NURS FPX 6011 Assessment 2 Evidence-Based Population Health Improvement Plan








NHS FPX 6008 Assessment 4
[Student Name]
Capella University
[Prof. Name]
September 2025

NURS FPX 6011 Assessment 2

Slide 1

I am XYZ, and I am presenting a proposal in NURS FPX 6011 Assessment 2 titled “Evidence-based population health improvement plan” to fight diabetes in our society through an evidence-based approach.

Slide 2

It is estimated that over thirteen million persons in California have undiagnosed diabetes or prediabetes.  An additional 2.5 million persons have been identified as having diabetes.  One risk factor for diabetic patients is age, and California has been found to have a high prevalence of diabetes among younger people between the ages of 18 and 29 (Babey and others, 2019).  Cardiovascular issues, kidney failure, end-stage hypertension, thyroid gland illness, chronic bronchial asthma, heart attack, obesity, neurological disorders, blindness, amputations, and mortality are already more likely to occur in people with diabetes (Nowakowska et al., 2019).

As stressed in NURS FPX 6011 Assessment 2, diabetes is influenced by a variety of environmental factors, including dietary practices, physical activity, air pollution, and walkability. Although the weather in California is generally pleasant, wildfires and poor air quality are frequent during the hot summer months. People who spend more time indoors and less time outdoors are more prone to leading inactive lives. According to earlier studies, diabetes rates are lower in locations with more green space and walkability than in areas with less. Applying evidence-based practice in public health can help address these issues and enhance community well-being.  Although most of California is not green, some parts of the state are dangerous places for walking because of high crime rates or low socioeconomic status, which leads to unkempt communities.
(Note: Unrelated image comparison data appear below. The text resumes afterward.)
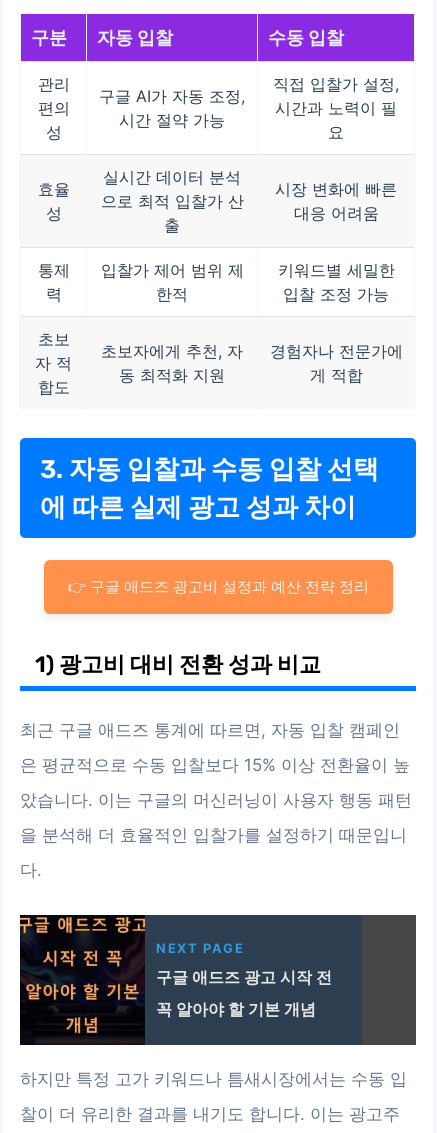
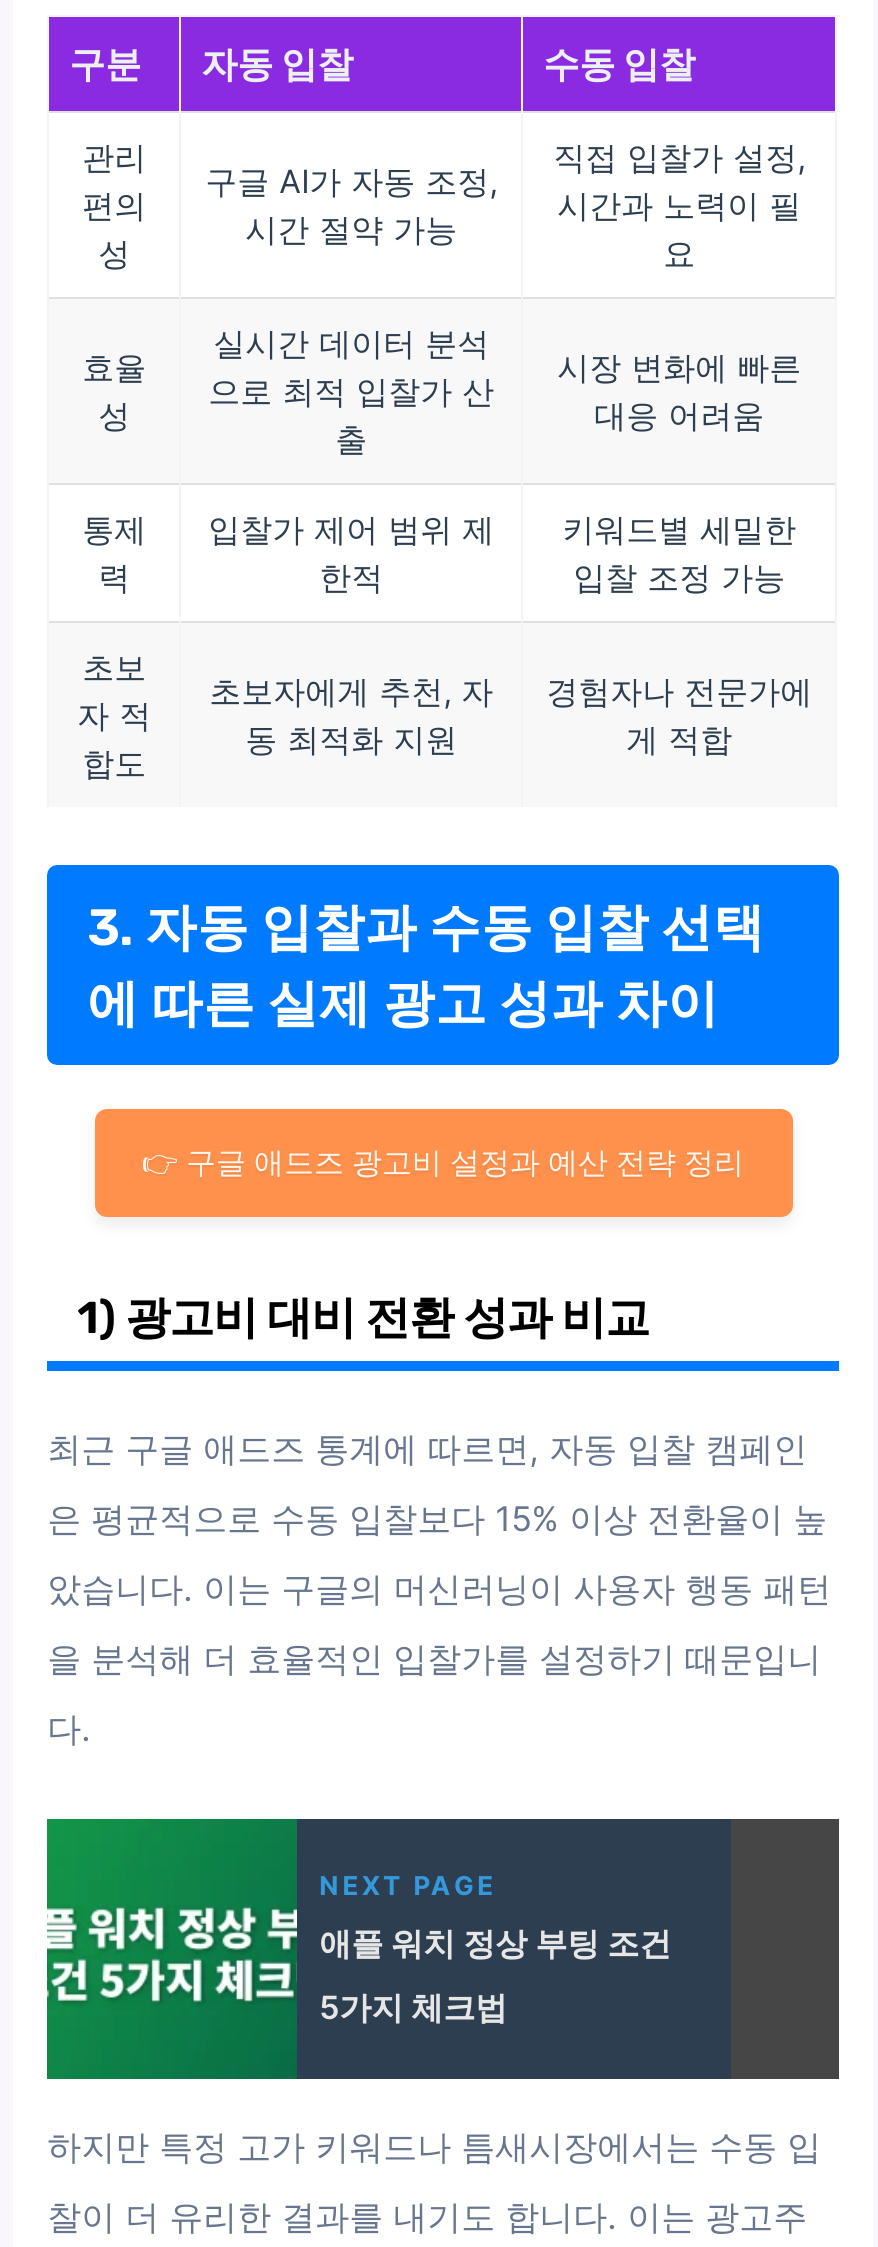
- [image]
- 구글 애드즈 광고 시작 전
+ [image]
+ 애플 워치 정상 부팅 조건

- 꼭 알아야 할 기본 개념
+ 5가지 체크법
Californians’ socioeconomic standing has a big impact on what


they consume. Comorbidities are said to be more common in lower socioeconomic areas because people lack opportunities to enhance their standard of living (Dendup et al., 2018).

Slide 3

Making nutritious, healthy food more affordable for our low-income neighborhoods will help us to enhance the standard of living for Californians. Many times, members of our impoverished communities and cultures are compelled to provide for their families by either paying the rent or providing food. A nursing evidence-based practice project will address the lack of mobility, support, and knowledge about lifestyle changes that can help manage diabetes. This makes the elderly one of the primary groups in our communities that has trouble accessing our services. A mobile food bank would be suggested as a way to promote the health of our people. These will be cars that go to areas where a large number of people are old and assist them with grocery shopping. According to NURS FPX 6011 Assessment 2, mobile food banks could be a redeeming element of illness-preventive programs that enable lifestyle benefits through consumption. Food banks offer aid to low-income communities that are more vulnerable to health issues. Because people in need who use the local food banks may interact with food bank employees more frequently than medical professionals, there is an opportunity to combine the two to help socioeconomic groups in need (Villa et al., 2022).

Slide 4

NURS FPX 6011 Assessment 2 points out that the gap between lower socioeconomic groups can be prevented when mobile food banks are connected to healthcare. One service that helps enhance population health is the mobile food bank, which distributes nutrient-dense foods to people in our communities who are most at risk of developing diabetes. Those who cannot

afford medical care are examined physically by a nurse or other healthcare expert who travels with the food bank (Villa et al., 2022).

Slide 5

The representatives of the city hall should be the first community stakeholders to accept and consent to this strategy. In order to make sure that this plan is successful, they will help to facilitate the funding and assistance. Examples of this kind of resource include farmers, supermarkets, distribution centers, and local health agencies. To keep this strategy moving in the correct direction, we will need to visit some potential stakeholders, vendors, community members, nationalists, physicians, the city health department, and city council representatives to see if they can help with action.

Slide 6

The term “evidence-based practice” refers to a purposeful, methodical approach that addresses problems that enhance nursing practice and produce positive patient outcomes by utilizing the most recent and up-to-date information. Utilizing healthcare funds effectively ensures that people receive the best care available and achieve results that will enhance their quality of life. After identifying the main health concerns, we can address those problems and the problems that arise from them. As stated in NURS FPX 6011 Assessment 2, we will concentrate on meals that exacerbate the condition and alter various food types to tackle the numerous diseases that are associated with diabetes difficulties (McIntosh, 2022). As part of the effort to raise the standard of living in underprivileged areas, we will ask the community for feedback. Feedback will determine whether the nutrition supply is adequate to enhance the health of the communities, or if we should even create a cookbook that would assist them in cooking healthy meals. As part of our evidence-based population health plan, we are continuously adapting our

methods and helping our groups overcome challenges that we may not have foreseen because of patient-centered care, and helping them improve their lifestyles.

Slide 7

The following are my references for NURS FPX 6011 Assessment 2. Thank you.

References

Babey, S. H., Wolstein, J., Diamant, A. L., & Goldstein, H. (2019). Prediabetes in California: Nearly half of California adults are on path to diabetes. Policy brief (UCLA Center for Health Policy Research), (PB2016-1), 1–8.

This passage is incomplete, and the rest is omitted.